The data below should be copied out exactly, with its pictures omitted.

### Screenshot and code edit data
_ _ _ _ _ _ _
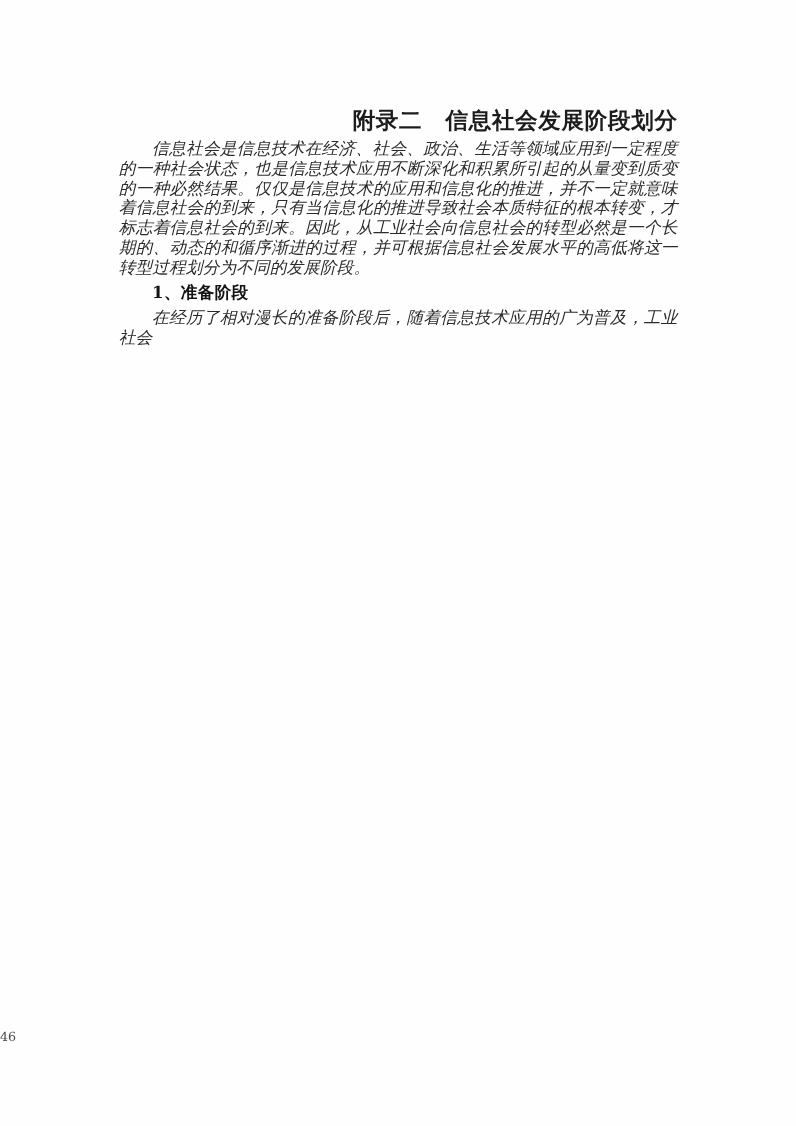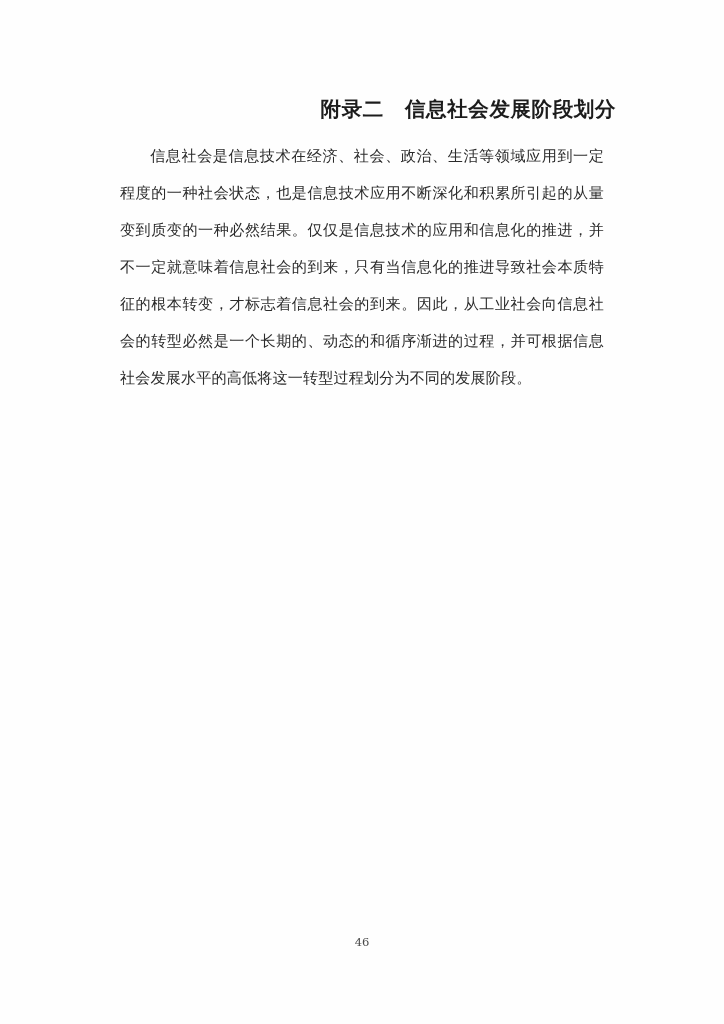--- a/index.html
+++ b/index.html
@@ -42,67 +42,70 @@
 
   
   .body-block {
     position: absolute;
     top: 126px;
     left: 108px;
     width: 508px;
   }
 
   p.para {
-    margin: 12px;
+    margin: 0;
     font-size: 15.1px;
-    line-height: 37px;
+    line-height: 18px;
     text-align: justify;
     text-justify: inter-ideograph;
     text-indent: 2em;
     color: #2b2b2b;
     letter-spacing: 0.15px;
     word-break: break-all;
+    font-style: italic;
   }
 
   h2.sub-heading {
     margin: 0;
     font-size: 15.1px;
     line-height: 28.2px;
     font-weight: bold;
     text-indent: 2em;
     color: #131313;
     letter-spacing: 0.3px;
   }
 
   
   .page-number {
     position: absolute;
     top: 935px;
     left: 0;
     width: 724px;
-    text-align: center;
+    text-align: left;
     font-size: 11.5px;
     color: #4a4a4a;
     font-family: "DejaVu Serif", "Liberation Serif", serif;
   }
 </style>
 </head>
 <body>
 
 <div class="page">
 
   <h1 class="doc-title">附录二　信息社会发展阶段划分</h1>
 
   <div class="body-block">
 
     <p class="para">信息社会是信息技术在经济、社会、政治、生活等领域应用到一定程度的一种社会状态，也是信息技术应用不断深化和积累所引起的从量变到质变的一种必然结果。仅仅是信息技术的应用和信息化的推进，并不一定就意味着信息社会的到来，只有当信息化的推进导致社会本质特征的根本转变，才标志着信息社会的到来。因此，从工业社会向信息社会的转型必然是一个长期的、动态的和循序渐进的过程，并可根据信息社会发展水平的高低将这一转型过程划分为不同的发展阶段。</p>
 
 
+    <h2 class="sub-heading">1、准备阶段</h2>
 
 
 
 
+    <p class="para">在经历了相对漫长的准备阶段后，随着信息技术应用的广为普及，工业社会</p>
 
   </div>
 
   <div class="page-number">46</div>
 
 </div>
 
 </body></html>

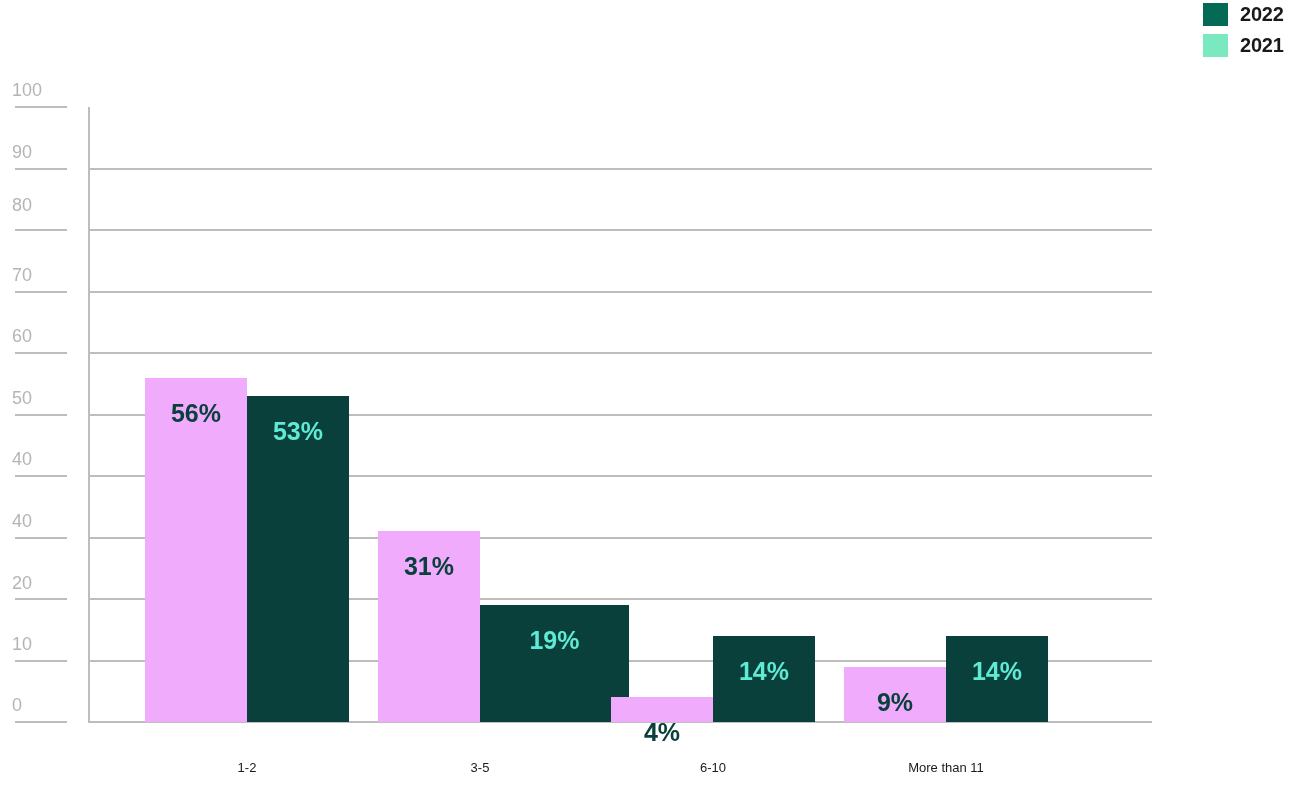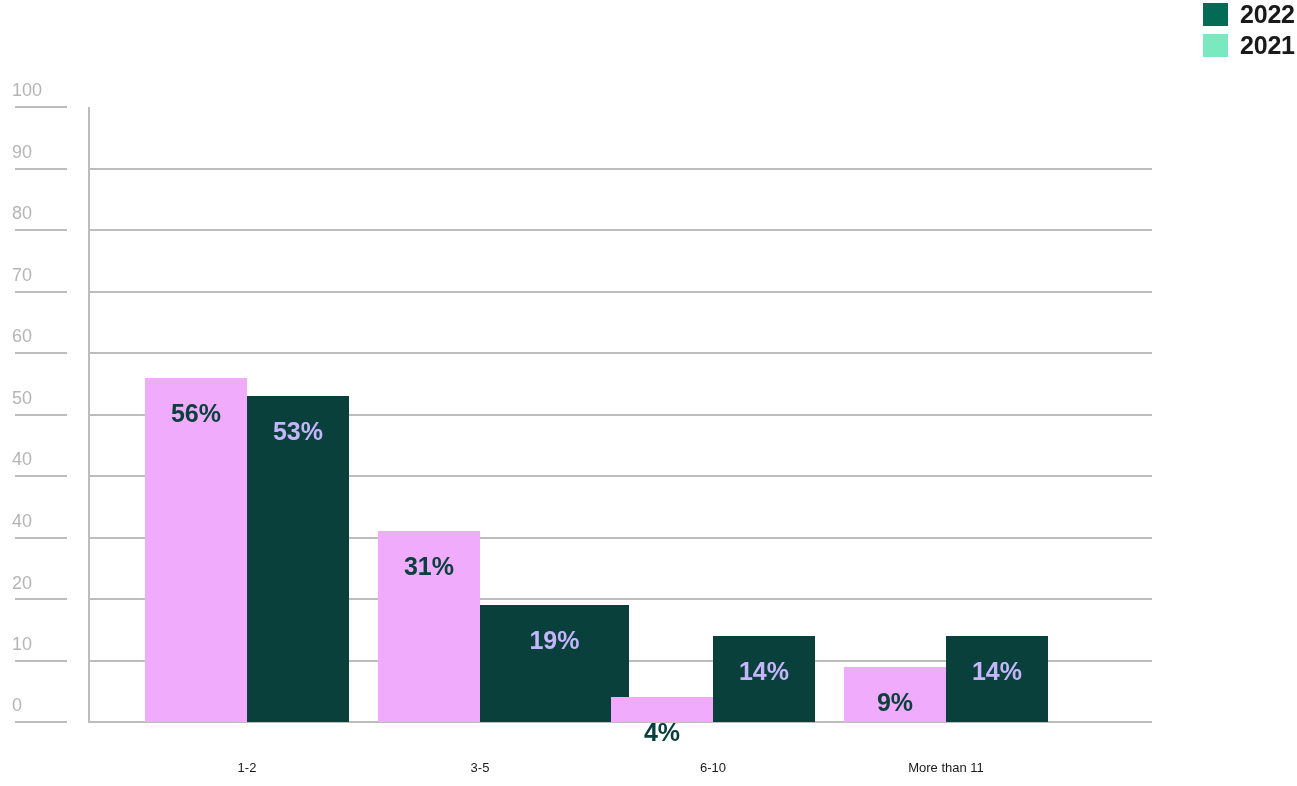--- a/index.html
+++ b/index.html
@@ -33,21 +33,21 @@
   }
   .legend-row.r0 { top: 2px; }
   .legend-row.r1 { top: 33px; }
   .legend-swatch {
     width: 25px;
     height: 23px;
     flex: 0 0 auto;
   }
   .legend-label {
     margin-left: 12px;
-    font-size: 25px;
+    font-size: 20px;
     font-weight: bold;
     color: #1a1a1a;
     letter-spacing: -0.2px;
     line-height: 23px;
     white-space: nowrap;
   }
 
   
   #plot {
     position: absolute;
@@ -103,21 +103,21 @@
     width: 100%;
     text-align: center;
     font-size: 25px;
     font-weight: bold;
     line-height: 26px;
     white-space: nowrap;
   }
   .bar.s2021 { background: #f0abfc; }
   .bar.s2022 { background: #0a403b; }
   .bar.s2021 .bar-label { color: #0a403b; }
-  .bar.s2022 .bar-label { color: #c4b5fd; }
+  .bar.s2022 .bar-label { color: #5eead4; }
 
   
   .cat-label {
     position: absolute;
     top: 758px;
     text-align: center;
     font-size: 13px;
     color: #1a1a1a;
     line-height: 20px;
     white-space: nowrap;
@@ -149,21 +149,21 @@
     <div class="ytick-label" style="top: 509.5px;">40</div>
     <div class="ytick-dash" style="top: 475px;"></div>
     <div class="ytick-label" style="top: 448px;">40</div>
     <div class="ytick-dash" style="top: 413.5px;"></div>
     <div class="ytick-label" style="top: 386.5px;">50</div>
     <div class="ytick-dash" style="top: 352px;"></div>
     <div class="ytick-label" style="top: 325px;">60</div>
     <div class="ytick-dash" style="top: 290.5px;"></div>
     <div class="ytick-label" style="top: 263.5px;">70</div>
     <div class="ytick-dash" style="top: 229px;"></div>
-    <div class="ytick-label" style="top: 202px;">80</div>
+    <div class="ytick-label" style="top: 194px;">80</div>
     <div class="ytick-dash" style="top: 167.5px;"></div>
     <div class="ytick-label" style="top: 140.5px;">90</div>
     <div class="ytick-dash" style="top: 106px;"></div>
     <div class="ytick-label" style="top: 79px;">100</div>
   </div>
 <div id="plot">
   <div id="gridlines">
       <div class="gridline" style="top: 614px;"></div>
       <div class="gridline" style="top: 552.5px;"></div>
       <div class="gridline" style="top: 491px;"></div>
_ _ _ _ _ _ _
### Result of this exercise
--- a/index.html
+++ b/index.html
@@ -42,67 +42,70 @@
 
   
   .body-block {
     position: absolute;
     top: 126px;
     left: 108px;
     width: 508px;
   }
 
   p.para {
-    margin: 12px;
+    margin: 0;
     font-size: 15.1px;
-    line-height: 37px;
+    line-height: 18px;
     text-align: justify;
     text-justify: inter-ideograph;
     text-indent: 2em;
     color: #2b2b2b;
     letter-spacing: 0.15px;
     word-break: break-all;
+    font-style: italic;
   }
 
   h2.sub-heading {
     margin: 0;
     font-size: 15.1px;
     line-height: 28.2px;
     font-weight: bold;
     text-indent: 2em;
     color: #131313;
     letter-spacing: 0.3px;
   }
 
   
   .page-number {
     position: absolute;
     top: 935px;
     left: 0;
     width: 724px;
-    text-align: center;
+    text-align: left;
     font-size: 11.5px;
     color: #4a4a4a;
     font-family: "DejaVu Serif", "Liberation Serif", serif;
   }
 </style>
 </head>
 <body>
 
 <div class="page">
 
   <h1 class="doc-title">附录二　信息社会发展阶段划分</h1>
 
   <div class="body-block">
 
     <p class="para">信息社会是信息技术在经济、社会、政治、生活等领域应用到一定程度的一种社会状态，也是信息技术应用不断深化和积累所引起的从量变到质变的一种必然结果。仅仅是信息技术的应用和信息化的推进，并不一定就意味着信息社会的到来，只有当信息化的推进导致社会本质特征的根本转变，才标志着信息社会的到来。因此，从工业社会向信息社会的转型必然是一个长期的、动态的和循序渐进的过程，并可根据信息社会发展水平的高低将这一转型过程划分为不同的发展阶段。</p>
 
 
+    <h2 class="sub-heading">1、准备阶段</h2>
 
 
 
 
+    <p class="para">在经历了相对漫长的准备阶段后，随着信息技术应用的广为普及，工业社会</p>
 
   </div>
 
   <div class="page-number">46</div>
 
 </div>
 
 </body></html>

--- a/index.html
+++ b/index.html
@@ -33,21 +33,21 @@
   }
   .legend-row.r0 { top: 2px; }
   .legend-row.r1 { top: 33px; }
   .legend-swatch {
     width: 25px;
     height: 23px;
     flex: 0 0 auto;
   }
   .legend-label {
     margin-left: 12px;
-    font-size: 25px;
+    font-size: 20px;
     font-weight: bold;
     color: #1a1a1a;
     letter-spacing: -0.2px;
     line-height: 23px;
     white-space: nowrap;
   }
 
   
   #plot {
     position: absolute;
@@ -103,21 +103,21 @@
     width: 100%;
     text-align: center;
     font-size: 25px;
     font-weight: bold;
     line-height: 26px;
     white-space: nowrap;
   }
   .bar.s2021 { background: #f0abfc; }
   .bar.s2022 { background: #0a403b; }
   .bar.s2021 .bar-label { color: #0a403b; }
-  .bar.s2022 .bar-label { color: #c4b5fd; }
+  .bar.s2022 .bar-label { color: #5eead4; }
 
   
   .cat-label {
     position: absolute;
     top: 758px;
     text-align: center;
     font-size: 13px;
     color: #1a1a1a;
     line-height: 20px;
     white-space: nowrap;
@@ -149,21 +149,21 @@
     <div class="ytick-label" style="top: 509.5px;">40</div>
     <div class="ytick-dash" style="top: 475px;"></div>
     <div class="ytick-label" style="top: 448px;">40</div>
     <div class="ytick-dash" style="top: 413.5px;"></div>
     <div class="ytick-label" style="top: 386.5px;">50</div>
     <div class="ytick-dash" style="top: 352px;"></div>
     <div class="ytick-label" style="top: 325px;">60</div>
     <div class="ytick-dash" style="top: 290.5px;"></div>
     <div class="ytick-label" style="top: 263.5px;">70</div>
     <div class="ytick-dash" style="top: 229px;"></div>
-    <div class="ytick-label" style="top: 202px;">80</div>
+    <div class="ytick-label" style="top: 194px;">80</div>
     <div class="ytick-dash" style="top: 167.5px;"></div>
     <div class="ytick-label" style="top: 140.5px;">90</div>
     <div class="ytick-dash" style="top: 106px;"></div>
     <div class="ytick-label" style="top: 79px;">100</div>
   </div>
 <div id="plot">
   <div id="gridlines">
       <div class="gridline" style="top: 614px;"></div>
       <div class="gridline" style="top: 552.5px;"></div>
       <div class="gridline" style="top: 491px;"></div>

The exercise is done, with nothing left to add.